▶ [Description of the task]:
Excerpt from the entries below: please repeat exactly the lines from the one containing "subtotal: 141.75 -> 137.75" through the last one, both ends included, with no pictures.

=== Section Start ===

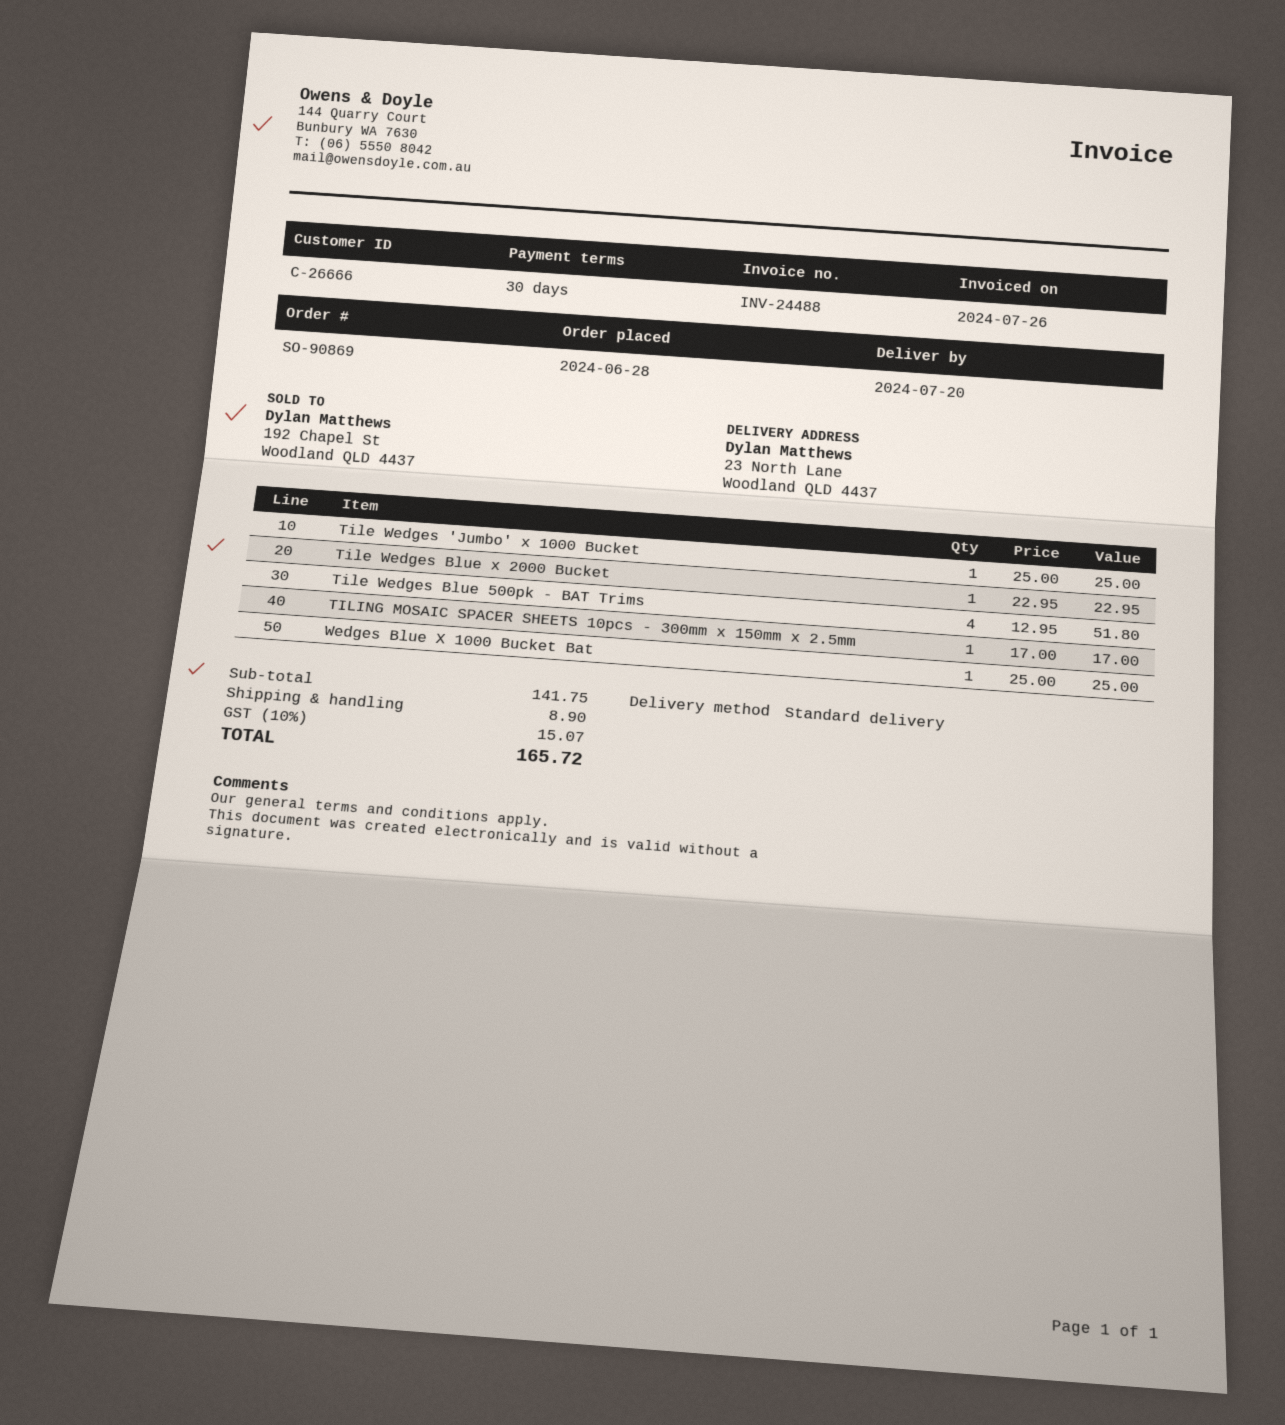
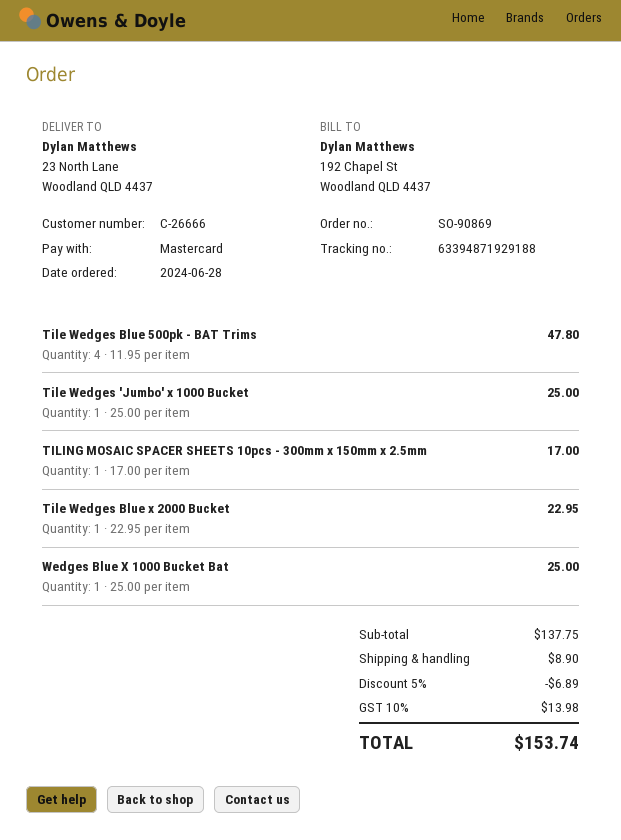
Tile Wedges Blue 500pk - BAT Trims: 4 x 12.95 = 51.80 -> 4 x 11.95 = 47.80
subtotal: 141.75 -> 137.75
discount: none -> 5% = 6.89
tax: 10% = 15.07 -> 10% = 13.98
total: 165.72 -> 153.74

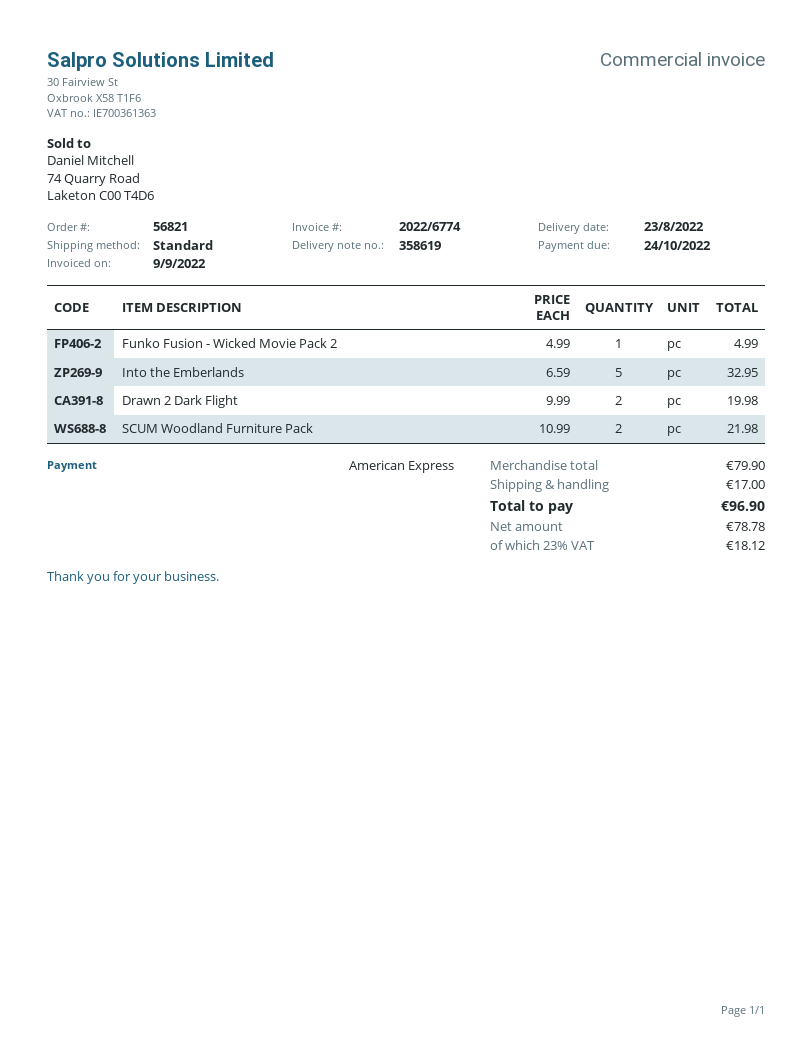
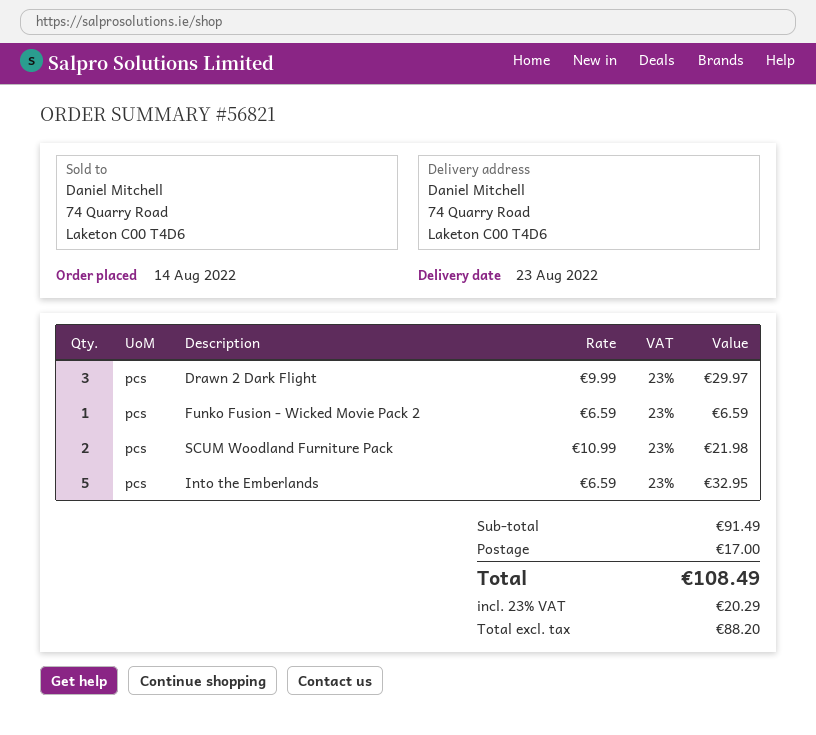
Funko Fusion - Wicked Movie Pack 2: 1 x 4.99 = 4.99 -> 1 x 6.59 = 6.59
Drawn 2 Dark Flight: 2 x 9.99 = 19.98 -> 3 x 9.99 = 29.97
subtotal: 79.90 -> 91.49
net: 78.78 -> 88.20
tax: 23% = 18.12 -> 23% = 20.29
total: 96.90 -> 108.49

=== Section End ===

▶ [Problem solution]:
subtotal: 141.75 -> 137.75
discount: none -> 5% = 6.89
tax: 10% = 15.07 -> 10% = 13.98
total: 165.72 -> 153.74

Funko Fusion - Wicked Movie Pack 2: 1 x 4.99 = 4.99 -> 1 x 6.59 = 6.59
Drawn 2 Dark Flight: 2 x 9.99 = 19.98 -> 3 x 9.99 = 29.97
subtotal: 79.90 -> 91.49
net: 78.78 -> 88.20
tax: 23% = 18.12 -> 23% = 20.29
total: 96.90 -> 108.49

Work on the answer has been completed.